Dr. Nadine Müller ist Sozialwissenschaftlerin und lebt in Berlin. Sie war wissenschaftliche Mitarbeiterin am Lehrstuhl für Innovationsforschung und nachhaltiges Ressourcenmanagement an der TU Chemnitz sowie Lehrbeauftragte an der Hochschule Magdeburg-Stendal. Ihre Arbeitsschwerpunkte sind Arbeitsteilung und Kooperation, Computerisierung, intellektuelle Eigentumsrechte und industrielle Beziehungen.
Aktuelle Veröffentlichung: “Reglementierte Kreativität. Arbeitsteilung und Eigentum im computerisierten Kapitalismus”, Berlin, 2010
One Response for "PolDi-Vortrag am 24.5.: Arbeitsteilung und Eigentum im computerisierten Kapitalismus"
“Aus dem offenkundigen Versagen des historischen Liberalismus erwuchs die sozialistische Bewegung mit dem Ziel, die missbrauchten Freiheitsrechte einzuschränken zugunsten der Gesamtheit und besonders zugunsten der wirtschaftlich Schwachen. Diese Zielsetzung beruht jedoch auf einem Denkfehler; denn der historische Liberalismus versagte nicht, weil er zuviel, sondern weil er zuwenig Freiheit verwirklichte.”
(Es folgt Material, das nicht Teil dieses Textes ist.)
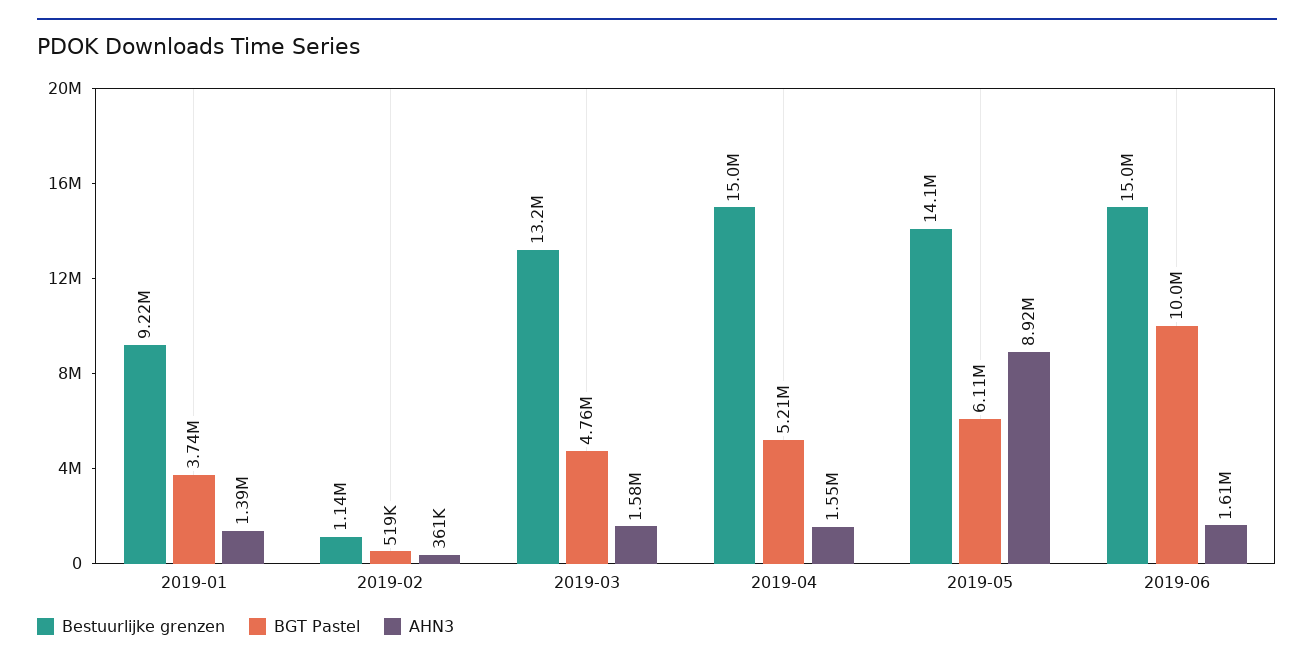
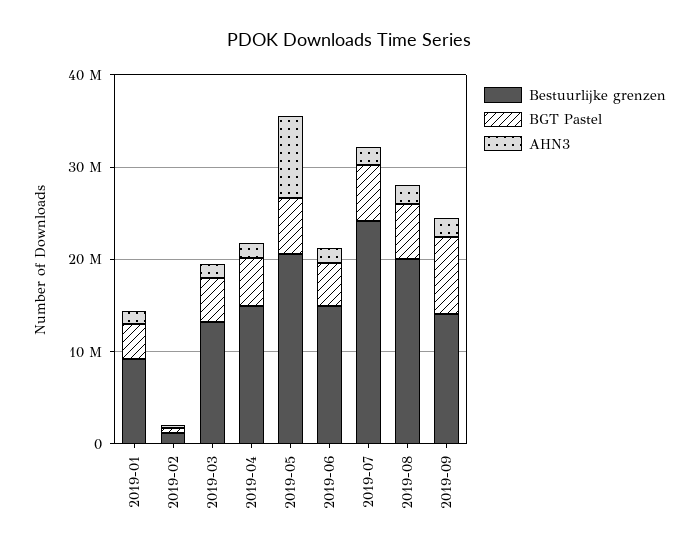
Bestuurlijke grenzen, 2019-05: 14100000 -> 20000000
BGT Pastel, 2019-06: 10000000 -> 4000000
Bestuurlijke grenzen, 2019-07: none -> 24000000
BGT Pastel, 2019-07: none -> 6000000
AHN3, 2019-07: none -> 2000000
Bestuurlijke grenzen, 2019-08: none -> 20000000
BGT Pastel, 2019-08: none -> 6000000
AHN3, 2019-08: none -> 2000000
Bestuurlijke grenzen, 2019-09: none -> 14000000
BGT Pastel, 2019-09: none -> 8000000
AHN3, 2019-09: none -> 2000000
Dr. Ernst Winkler, aus “Theorie der Natürlichen Wirtschaftsordnung”, 1952
Die Arbeitsteilung erhob den Menschen über den Tierzustand, und die Qualität der makroökonomischen Grundordnung bestimmt den Grad der Zivilisiertheit, die der Kulturmensch erreichen kann. Ist die Makroökonomie noch fehlerhaft, bedarf es einer künstlichen Programmierung des kollektiv Unbewussten (Religion), um das arbeitende Volk “wahnsinnig genug” für das Unternehmen “Arbeitsteilung mit Konstruktionsfehlern” zu machen:
http://www.deweles.de/willkommen.html
Am schlimmsten betroffen von der Religion sind – unabhängig vom so genannten Glauben (Cargo-Kult) – die Politiker, deren sinnfreie Existenz sich darin erschöpft, mit aller zur Verfügung stehenden Unvernunft etwas “regeln” zu wollen, was nicht geregelt werden kann, solange es sich durch das vom Kapitalismus befreite Spiel der Marktkräfte nicht selbst regelt.